No way to bomb the White House
The Assassination of Richard Nixon misses the mark of a true tragedy, which always leaves room for nobility
by Junius
Nixon wasn't assassinated, so the film's title The Assassination of Richard Nixon sums up the futile wishful thinking of its chief character. It wouldn't be so bad if we could keep a distance from the futility and see the failure after failure as just a bit comical, perhaps—as one scene almost is, where our white hero tries to join the Black Panthers and suggests the name could be changed to Zebras.
That scene and others could have been both funny and telling, but the director won't let us get outside of the pathetic Sean Penn character, and Sean Penn won't help the director by offering us some moments when he isn't in pain or about to be. Sean Penn is so great an actor that he won't release his claws. You have to feel with him or get out of the theatre.
So this film doesn't work as social satire, though presumably it was meant to. The assertion is there, embedded in this tale of alienation: In the 1970s, capitalism became criminal in its greed and callously hypocritical in its sales pitch promising that all could share in its wealth. This message is splintered into TV image bites where Nixon's face is supposed to say it all.
And that would work except for the fact we have to suffer with a twitchy, self-defeating person, more ego than principle, who isn't shown to be defeated by the system so much as by his own pigheaded over-sensitivity. A man loonier by the minute is not a good spokesperson for revolutionary ideas. So The Assassination of Richard Nixon is unbearable . Don't see it. You won't enjoy any of if.
Arthur Miller died the week this film came out. The Death of a Salesman is the prototype. How can one identify with someone who wants to be rich in the all-American way but just can't make it? It's excruciating to watch. Pulitzer or no Pulitzer, it's unbearable. Tragedy was not meant to be unbearable. A certain nobility is supposed to shine through.
The Assassination of Richard Nixon is not Sean Penn's fault. Penn knows what true tragedy is. He proved it in a film he directed (and also co-produced) called The Pledge. He was wise enough to get Jack Nicholson to play the role of a long-service cop who even in retirement won't let go of a bad child-molester homicide case where he believes they got the wrong man.
At great risk to a new love relationship, he sets up his fiancée's daughter as bait. She has been approached before, and he knows, really knows, this is the guy. But the murderer doesn't show up to take the bait, and the Jack Nicholson character loses everything: his new family and the respect of his old police colleagues who came to help. He loses his mind too, because his whole lifetime of police work told him he had it right.

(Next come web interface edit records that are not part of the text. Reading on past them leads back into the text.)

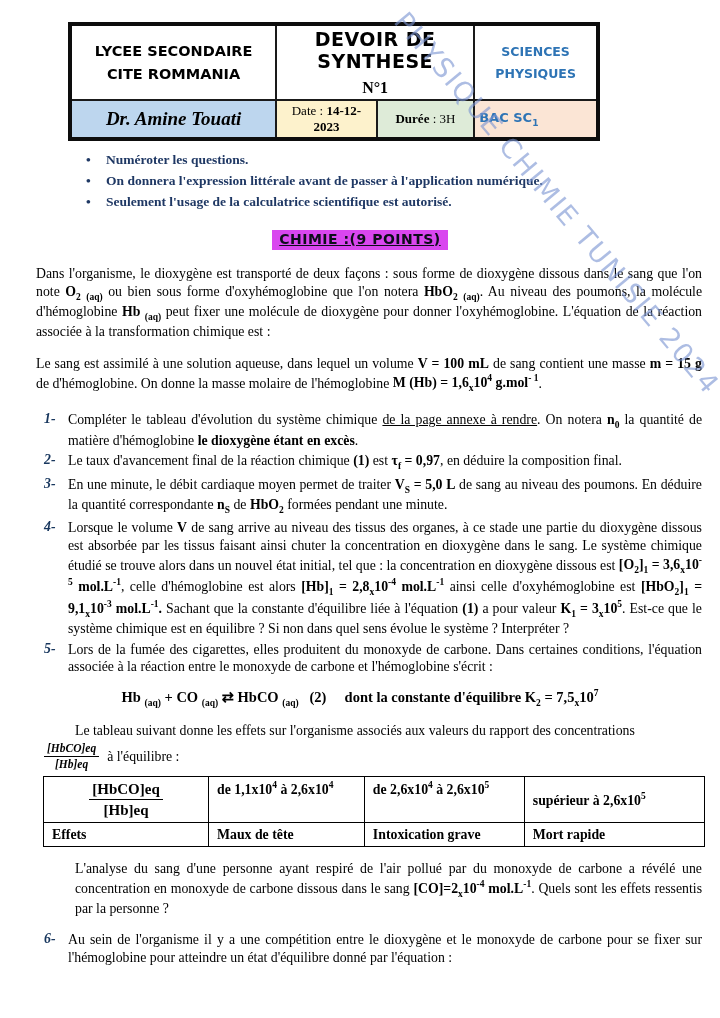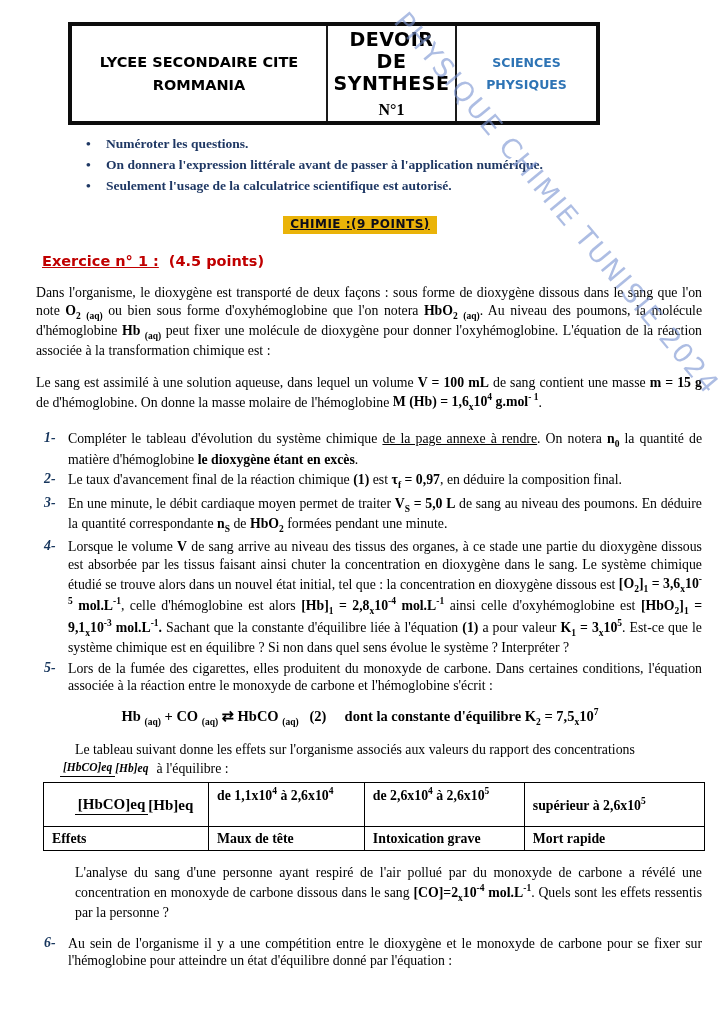"Dr. Amine Touati" tr { html: none -> <tr> <td>Dr. Amine Touati</td> <td>Date : <b>14-12-2023</b></td> <td><b>Durée</b> : 3H</td> <td>BAC SC<sub>1</sub></td> </tr> }
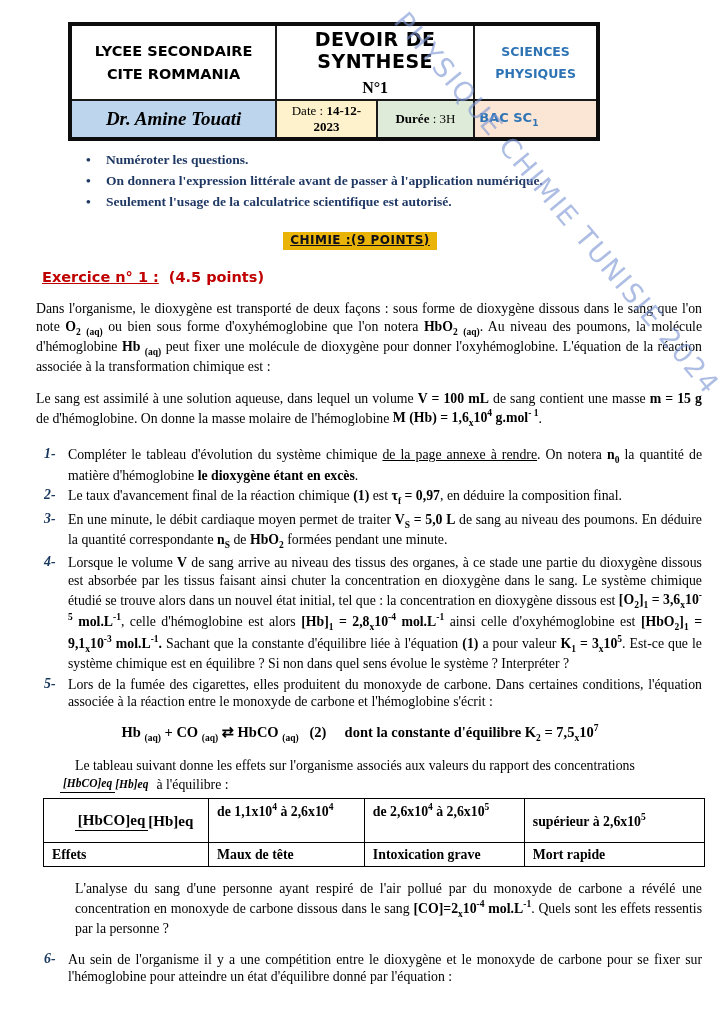"CHIMIE :(9 POINTS)" .section-title { background: #eab308 -> #d946ef; font-size: 12px -> 14px }
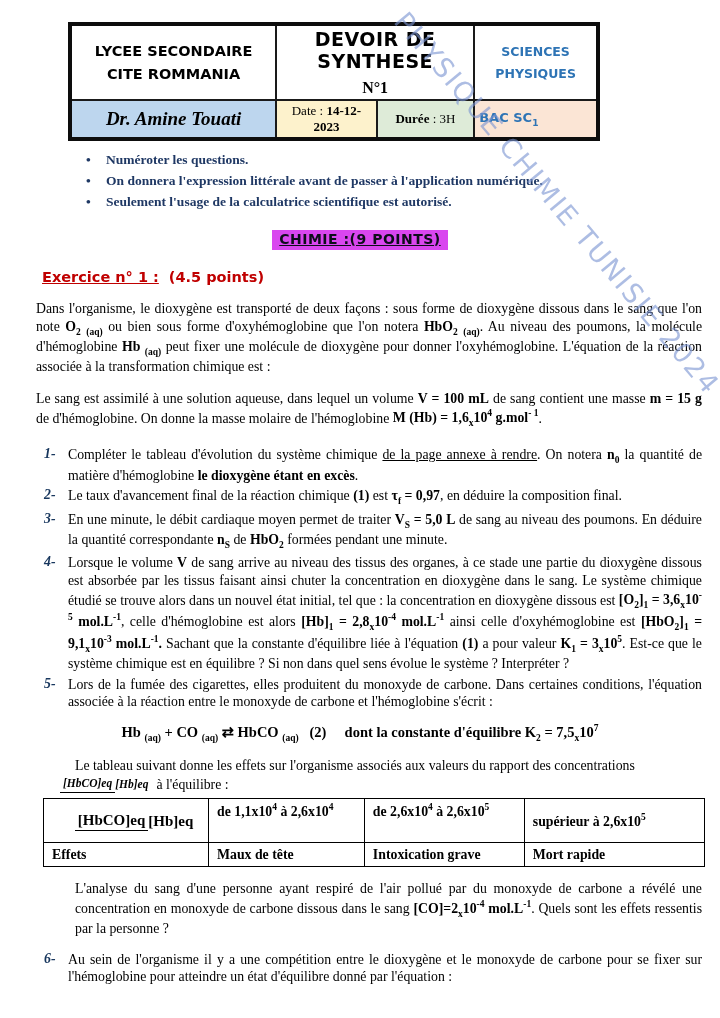"Exercice n° 1 : (4.5" div.exercise-head { html: <div> <span>Exercice n° 1 :</span><span>(4.5 points)</span> </div> -> none }
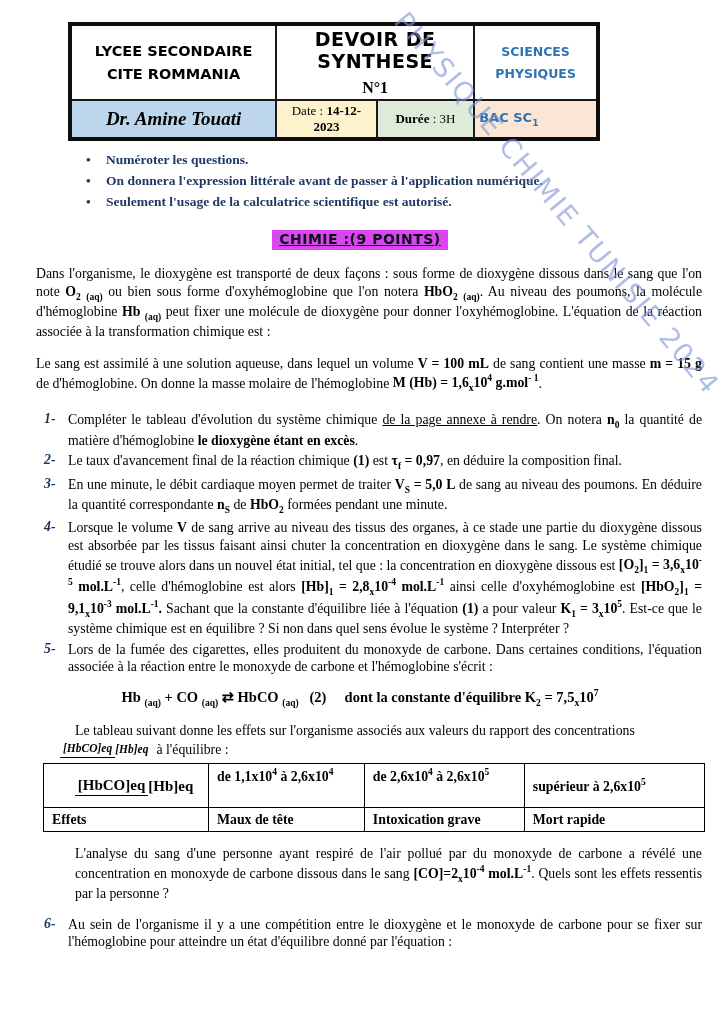"[HbCO]eq" .frac { flex-direction: row -> column; margin-left: 16px -> none }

He sinks into an inner space where he can only keep asking himself what went wrong. But he was right, and noble in his intentions. It should have worked. It's just that he couldn't (and still can't at the end) think of the one thing that would make his trap fail. And that's what the Greeks called Fate. The child-murderer was driving to the rendezvous and a logging truck ran into him on a curve. He fried in his car, his purpose unknown to all but Fate.
The Pledge was made in the BC interior. And I don't mind giving out the plot because true tragedy cannot be spoiled by knowing the outcome. I'll tell you the ending of The Assassination of Richard Nixon too. The Sean Penn character is such a loser that he highjacks the plane while it's still on the ground and the first thing he does is kill both pilots. That's no way to bomb the White House.